Itemized modification records
****************************************

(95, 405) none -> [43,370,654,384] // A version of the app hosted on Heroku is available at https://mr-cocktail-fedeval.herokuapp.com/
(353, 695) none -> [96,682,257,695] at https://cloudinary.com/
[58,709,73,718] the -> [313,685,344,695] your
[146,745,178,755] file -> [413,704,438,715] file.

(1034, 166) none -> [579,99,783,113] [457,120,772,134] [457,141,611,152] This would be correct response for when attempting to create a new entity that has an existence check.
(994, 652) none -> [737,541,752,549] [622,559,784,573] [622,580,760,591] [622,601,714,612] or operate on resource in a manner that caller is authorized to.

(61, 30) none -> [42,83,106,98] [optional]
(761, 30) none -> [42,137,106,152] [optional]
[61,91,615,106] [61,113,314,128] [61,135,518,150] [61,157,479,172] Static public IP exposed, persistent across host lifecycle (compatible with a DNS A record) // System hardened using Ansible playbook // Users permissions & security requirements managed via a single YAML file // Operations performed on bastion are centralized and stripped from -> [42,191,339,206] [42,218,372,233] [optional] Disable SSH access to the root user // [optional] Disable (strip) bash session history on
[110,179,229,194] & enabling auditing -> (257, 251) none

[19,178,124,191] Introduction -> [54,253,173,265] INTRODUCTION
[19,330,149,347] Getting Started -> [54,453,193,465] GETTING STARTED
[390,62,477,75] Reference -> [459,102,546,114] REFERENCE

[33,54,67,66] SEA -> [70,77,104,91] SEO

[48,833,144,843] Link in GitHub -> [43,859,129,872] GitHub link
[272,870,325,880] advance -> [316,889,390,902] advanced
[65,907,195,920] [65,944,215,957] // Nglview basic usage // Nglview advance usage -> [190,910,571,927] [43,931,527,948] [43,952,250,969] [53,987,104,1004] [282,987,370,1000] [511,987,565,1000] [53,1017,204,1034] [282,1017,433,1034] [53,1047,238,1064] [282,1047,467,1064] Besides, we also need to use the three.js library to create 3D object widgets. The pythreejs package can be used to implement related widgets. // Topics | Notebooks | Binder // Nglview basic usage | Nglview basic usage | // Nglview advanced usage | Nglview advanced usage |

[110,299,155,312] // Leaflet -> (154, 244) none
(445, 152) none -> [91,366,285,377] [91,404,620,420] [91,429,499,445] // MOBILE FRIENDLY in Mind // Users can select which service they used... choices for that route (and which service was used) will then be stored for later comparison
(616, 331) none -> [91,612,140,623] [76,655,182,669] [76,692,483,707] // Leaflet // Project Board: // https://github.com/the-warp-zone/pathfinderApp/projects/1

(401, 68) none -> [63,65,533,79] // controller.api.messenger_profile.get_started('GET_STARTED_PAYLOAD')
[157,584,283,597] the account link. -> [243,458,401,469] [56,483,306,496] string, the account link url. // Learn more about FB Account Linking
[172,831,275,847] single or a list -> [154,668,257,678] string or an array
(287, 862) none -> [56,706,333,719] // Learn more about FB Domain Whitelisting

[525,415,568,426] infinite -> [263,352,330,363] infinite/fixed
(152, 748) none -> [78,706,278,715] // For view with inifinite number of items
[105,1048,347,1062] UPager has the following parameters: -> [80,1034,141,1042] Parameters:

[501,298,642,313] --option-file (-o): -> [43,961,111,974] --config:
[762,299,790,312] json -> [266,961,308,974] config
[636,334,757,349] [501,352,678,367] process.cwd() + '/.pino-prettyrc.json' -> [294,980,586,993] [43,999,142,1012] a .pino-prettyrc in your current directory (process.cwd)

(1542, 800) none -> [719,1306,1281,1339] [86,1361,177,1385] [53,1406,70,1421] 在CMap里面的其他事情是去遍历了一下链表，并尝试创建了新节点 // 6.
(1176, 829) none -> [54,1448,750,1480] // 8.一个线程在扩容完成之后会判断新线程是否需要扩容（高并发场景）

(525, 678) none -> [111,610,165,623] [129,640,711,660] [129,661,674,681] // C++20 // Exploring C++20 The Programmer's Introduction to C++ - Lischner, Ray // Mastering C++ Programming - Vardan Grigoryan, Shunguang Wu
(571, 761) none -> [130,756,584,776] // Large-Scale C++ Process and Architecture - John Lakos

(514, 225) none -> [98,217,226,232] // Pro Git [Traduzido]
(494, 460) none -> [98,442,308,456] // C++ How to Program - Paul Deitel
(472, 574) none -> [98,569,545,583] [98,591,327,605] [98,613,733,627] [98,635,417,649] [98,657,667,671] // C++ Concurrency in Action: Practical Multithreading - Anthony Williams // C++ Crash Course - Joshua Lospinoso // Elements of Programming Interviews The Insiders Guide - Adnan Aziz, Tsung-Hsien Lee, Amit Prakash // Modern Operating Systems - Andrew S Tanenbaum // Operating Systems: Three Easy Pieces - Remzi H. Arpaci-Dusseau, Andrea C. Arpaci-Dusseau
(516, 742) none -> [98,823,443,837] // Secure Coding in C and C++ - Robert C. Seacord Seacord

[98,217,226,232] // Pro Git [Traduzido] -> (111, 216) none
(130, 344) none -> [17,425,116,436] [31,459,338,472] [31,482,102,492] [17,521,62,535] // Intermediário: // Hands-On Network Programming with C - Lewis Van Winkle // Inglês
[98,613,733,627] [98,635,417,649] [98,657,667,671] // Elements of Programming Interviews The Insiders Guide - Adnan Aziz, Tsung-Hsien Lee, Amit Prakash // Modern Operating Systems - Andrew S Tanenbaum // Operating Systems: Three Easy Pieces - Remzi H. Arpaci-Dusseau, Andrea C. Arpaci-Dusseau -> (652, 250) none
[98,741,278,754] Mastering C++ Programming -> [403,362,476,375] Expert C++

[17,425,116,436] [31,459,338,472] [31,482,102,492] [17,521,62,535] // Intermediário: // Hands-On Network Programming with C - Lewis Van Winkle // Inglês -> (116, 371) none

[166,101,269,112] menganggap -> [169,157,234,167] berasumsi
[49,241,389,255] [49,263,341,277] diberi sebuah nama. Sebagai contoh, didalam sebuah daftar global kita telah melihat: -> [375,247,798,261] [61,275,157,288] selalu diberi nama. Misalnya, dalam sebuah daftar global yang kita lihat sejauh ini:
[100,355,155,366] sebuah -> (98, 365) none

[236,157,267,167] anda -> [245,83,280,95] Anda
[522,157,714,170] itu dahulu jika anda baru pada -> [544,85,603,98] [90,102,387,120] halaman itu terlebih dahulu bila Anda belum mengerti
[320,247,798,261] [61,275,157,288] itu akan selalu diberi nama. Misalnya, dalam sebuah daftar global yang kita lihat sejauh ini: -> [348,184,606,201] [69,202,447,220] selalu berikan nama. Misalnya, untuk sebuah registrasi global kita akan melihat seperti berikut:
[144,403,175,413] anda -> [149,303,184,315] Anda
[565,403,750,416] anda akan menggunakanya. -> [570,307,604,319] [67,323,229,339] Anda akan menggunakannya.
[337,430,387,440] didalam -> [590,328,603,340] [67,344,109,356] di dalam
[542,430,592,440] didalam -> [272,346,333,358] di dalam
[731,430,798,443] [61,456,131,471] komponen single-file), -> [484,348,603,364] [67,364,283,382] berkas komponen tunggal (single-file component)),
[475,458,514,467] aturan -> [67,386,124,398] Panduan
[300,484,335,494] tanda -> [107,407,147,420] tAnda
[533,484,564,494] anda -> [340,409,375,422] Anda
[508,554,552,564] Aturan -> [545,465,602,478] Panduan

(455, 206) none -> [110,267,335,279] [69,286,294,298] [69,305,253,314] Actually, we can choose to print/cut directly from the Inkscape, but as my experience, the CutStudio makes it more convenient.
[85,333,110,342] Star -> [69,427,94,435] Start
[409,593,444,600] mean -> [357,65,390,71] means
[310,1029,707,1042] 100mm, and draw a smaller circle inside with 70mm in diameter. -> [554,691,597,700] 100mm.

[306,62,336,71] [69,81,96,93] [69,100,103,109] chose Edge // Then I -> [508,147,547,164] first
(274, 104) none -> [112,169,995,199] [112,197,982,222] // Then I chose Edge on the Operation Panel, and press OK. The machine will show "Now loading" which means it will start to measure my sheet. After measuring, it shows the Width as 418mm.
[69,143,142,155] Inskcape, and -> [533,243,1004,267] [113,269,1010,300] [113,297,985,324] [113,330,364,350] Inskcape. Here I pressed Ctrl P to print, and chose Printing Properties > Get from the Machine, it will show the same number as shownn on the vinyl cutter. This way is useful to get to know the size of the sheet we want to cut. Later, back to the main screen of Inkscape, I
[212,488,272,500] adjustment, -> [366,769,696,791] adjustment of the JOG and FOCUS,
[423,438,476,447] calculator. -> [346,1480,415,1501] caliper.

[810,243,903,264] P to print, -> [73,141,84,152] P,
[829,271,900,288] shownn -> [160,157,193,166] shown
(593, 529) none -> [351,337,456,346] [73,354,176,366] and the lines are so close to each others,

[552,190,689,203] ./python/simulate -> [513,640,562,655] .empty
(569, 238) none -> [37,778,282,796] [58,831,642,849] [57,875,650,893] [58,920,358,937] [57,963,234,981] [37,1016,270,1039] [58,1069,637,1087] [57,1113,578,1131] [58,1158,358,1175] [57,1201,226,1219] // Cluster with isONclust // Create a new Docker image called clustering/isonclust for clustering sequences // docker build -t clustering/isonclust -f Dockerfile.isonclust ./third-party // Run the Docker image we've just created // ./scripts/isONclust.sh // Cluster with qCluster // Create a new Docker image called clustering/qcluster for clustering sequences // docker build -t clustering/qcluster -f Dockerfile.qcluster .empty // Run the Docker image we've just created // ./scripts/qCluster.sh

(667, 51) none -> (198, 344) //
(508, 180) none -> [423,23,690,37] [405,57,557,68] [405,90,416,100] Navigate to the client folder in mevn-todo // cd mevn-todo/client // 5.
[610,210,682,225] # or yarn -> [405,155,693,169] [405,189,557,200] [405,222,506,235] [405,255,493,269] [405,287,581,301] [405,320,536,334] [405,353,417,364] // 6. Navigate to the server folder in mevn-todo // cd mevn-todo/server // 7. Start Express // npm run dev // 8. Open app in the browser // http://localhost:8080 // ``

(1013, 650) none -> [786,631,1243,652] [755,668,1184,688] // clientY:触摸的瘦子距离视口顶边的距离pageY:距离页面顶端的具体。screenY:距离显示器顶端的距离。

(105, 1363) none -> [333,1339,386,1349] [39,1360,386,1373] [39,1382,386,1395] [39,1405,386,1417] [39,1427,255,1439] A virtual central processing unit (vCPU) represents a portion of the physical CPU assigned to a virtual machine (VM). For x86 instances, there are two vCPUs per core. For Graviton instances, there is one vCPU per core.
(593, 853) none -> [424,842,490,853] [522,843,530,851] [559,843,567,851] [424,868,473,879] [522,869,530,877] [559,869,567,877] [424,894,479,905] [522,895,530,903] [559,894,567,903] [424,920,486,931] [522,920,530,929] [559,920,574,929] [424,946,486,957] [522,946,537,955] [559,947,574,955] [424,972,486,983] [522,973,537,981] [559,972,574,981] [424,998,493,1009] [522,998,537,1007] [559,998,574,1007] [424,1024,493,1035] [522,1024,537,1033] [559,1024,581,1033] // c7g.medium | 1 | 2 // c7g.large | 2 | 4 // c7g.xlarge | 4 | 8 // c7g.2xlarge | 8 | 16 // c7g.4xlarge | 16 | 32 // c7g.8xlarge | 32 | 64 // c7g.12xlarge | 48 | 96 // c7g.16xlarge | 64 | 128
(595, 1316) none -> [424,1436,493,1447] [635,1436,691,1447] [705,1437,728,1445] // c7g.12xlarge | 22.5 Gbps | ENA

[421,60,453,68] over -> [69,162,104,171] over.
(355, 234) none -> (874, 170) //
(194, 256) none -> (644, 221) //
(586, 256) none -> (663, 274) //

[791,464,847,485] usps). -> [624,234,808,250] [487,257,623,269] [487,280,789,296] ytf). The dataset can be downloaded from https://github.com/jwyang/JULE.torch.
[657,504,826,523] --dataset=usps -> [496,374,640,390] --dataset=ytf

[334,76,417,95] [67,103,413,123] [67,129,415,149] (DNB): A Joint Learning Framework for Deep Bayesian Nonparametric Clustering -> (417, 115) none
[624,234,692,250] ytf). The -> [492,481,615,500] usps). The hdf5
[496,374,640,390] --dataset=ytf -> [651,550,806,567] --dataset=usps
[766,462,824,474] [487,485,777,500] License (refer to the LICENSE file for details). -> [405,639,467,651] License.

****************************************

Problem to solve
For the word "means", go through the records and show each line that carries it.

Task output
[409,593,444,600] mean -> [357,65,390,71] means
(274, 104) none -> [112,169,995,199] [112,197,982,222] // Then I chose Edge on the Operation Panel, and press OK. The machine will show "Now loading" which means it will start to measure my sheet. After measuring, it shows the Width as 418mm.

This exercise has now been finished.